__RECORDS FOR THIS TASK__:
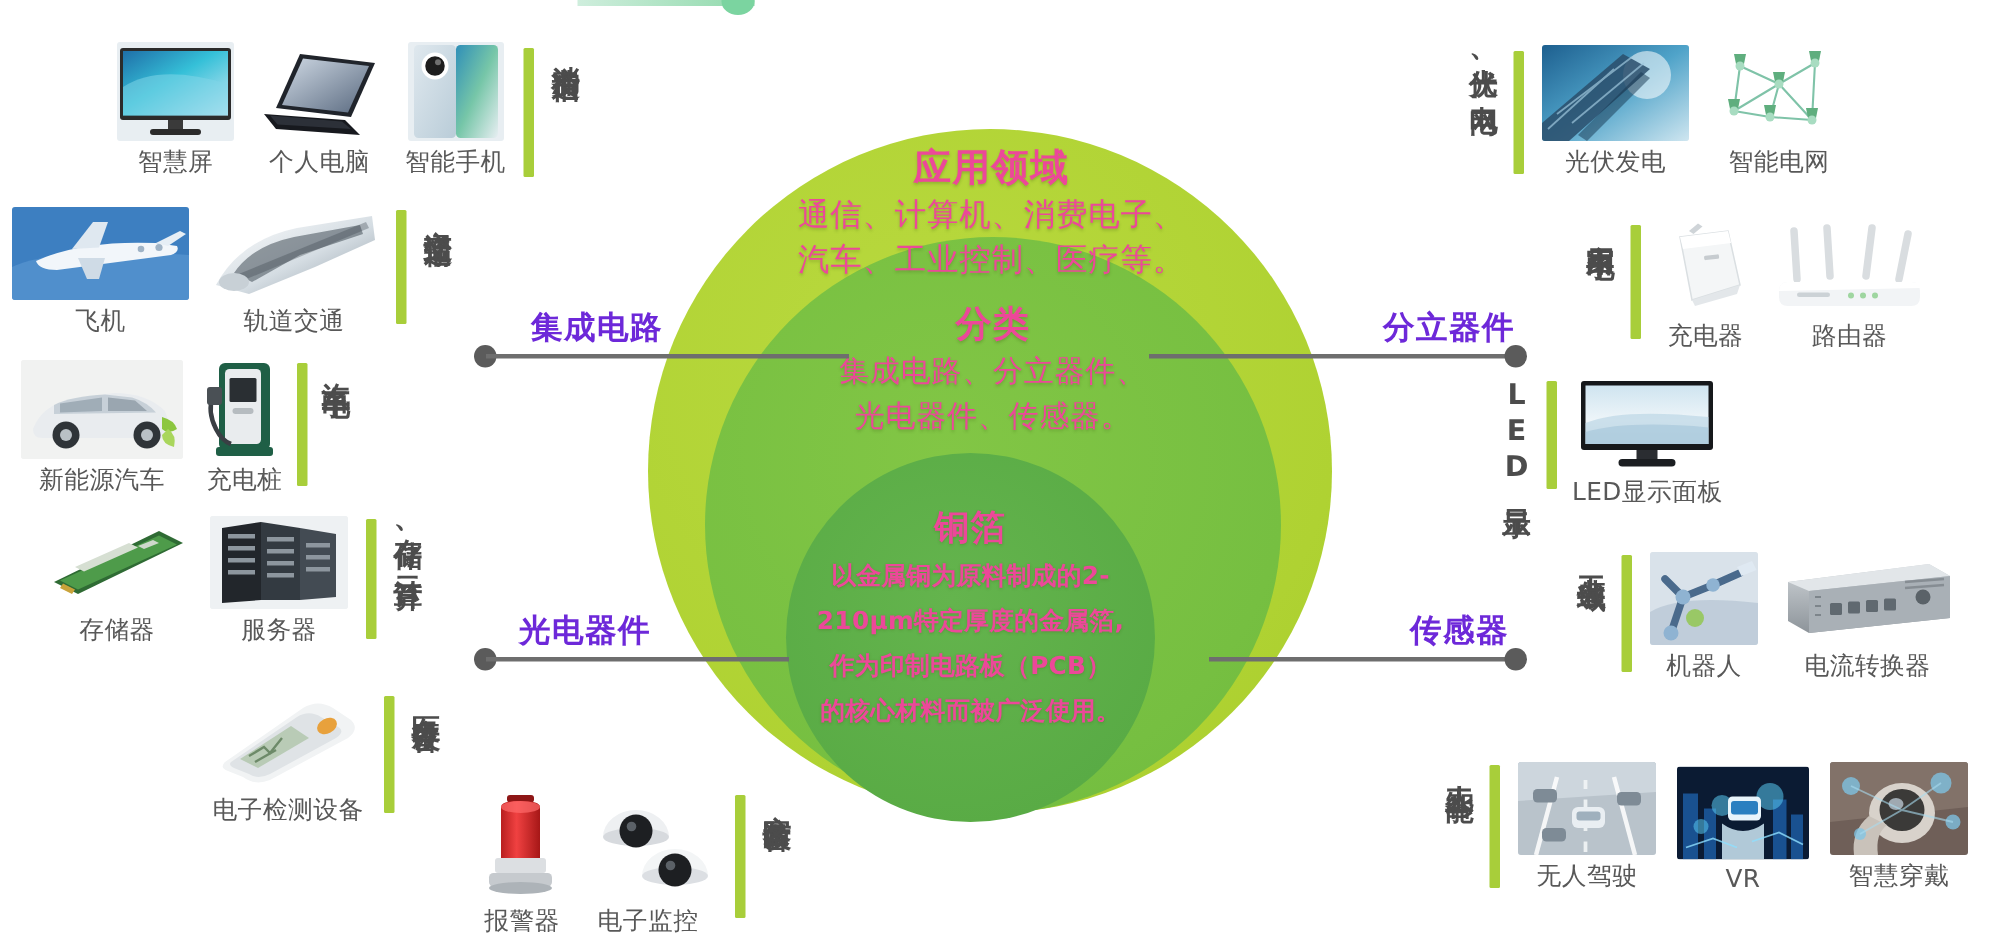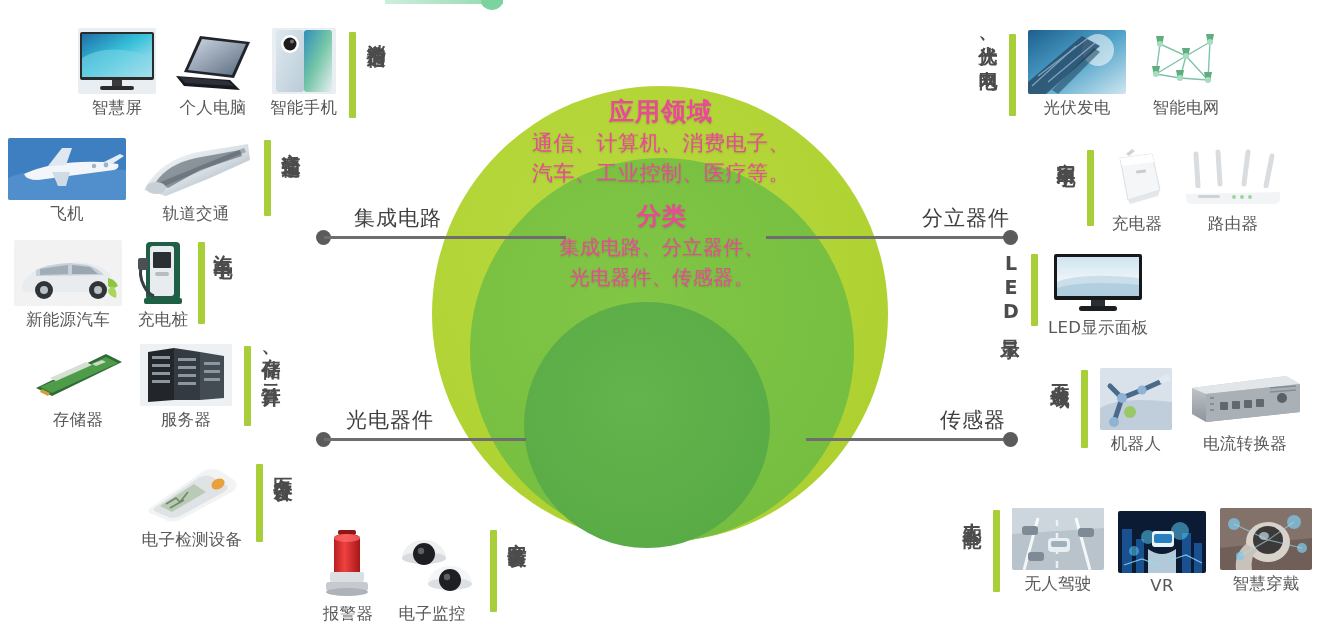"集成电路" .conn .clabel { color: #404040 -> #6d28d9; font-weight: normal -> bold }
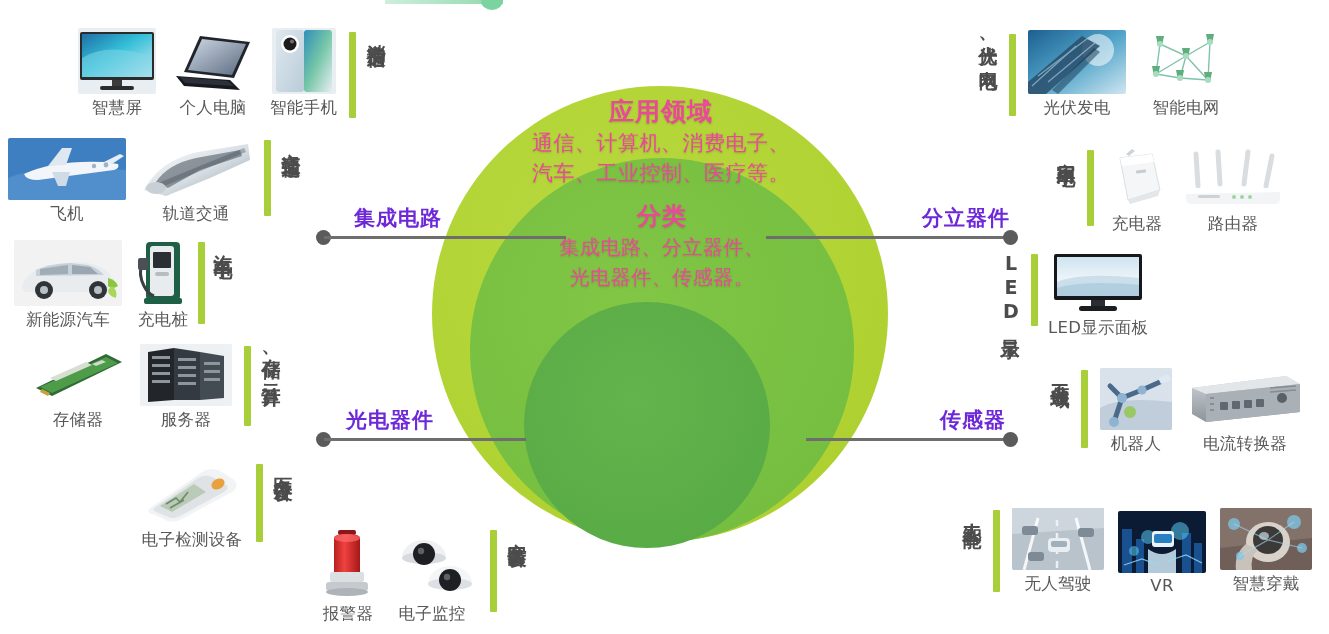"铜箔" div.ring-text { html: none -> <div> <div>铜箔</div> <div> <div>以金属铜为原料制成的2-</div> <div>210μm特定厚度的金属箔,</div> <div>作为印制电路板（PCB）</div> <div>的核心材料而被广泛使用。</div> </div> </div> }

--

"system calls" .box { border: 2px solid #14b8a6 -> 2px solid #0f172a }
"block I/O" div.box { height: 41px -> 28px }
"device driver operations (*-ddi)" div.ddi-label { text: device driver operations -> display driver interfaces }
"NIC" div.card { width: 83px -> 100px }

__TASK PROMPT__:
From the records above, reproduce exactly the lines from the one with "height: 41px ->" to the one with "width: 83px ->", both included, and no others.

__ANSWER TO THE PROBLEM__:
"block I/O" div.box { height: 41px -> 28px }
"device driver operations (*-ddi)" div.ddi-label { text: device driver operations -> display driver interfaces }
"NIC" div.card { width: 83px -> 100px }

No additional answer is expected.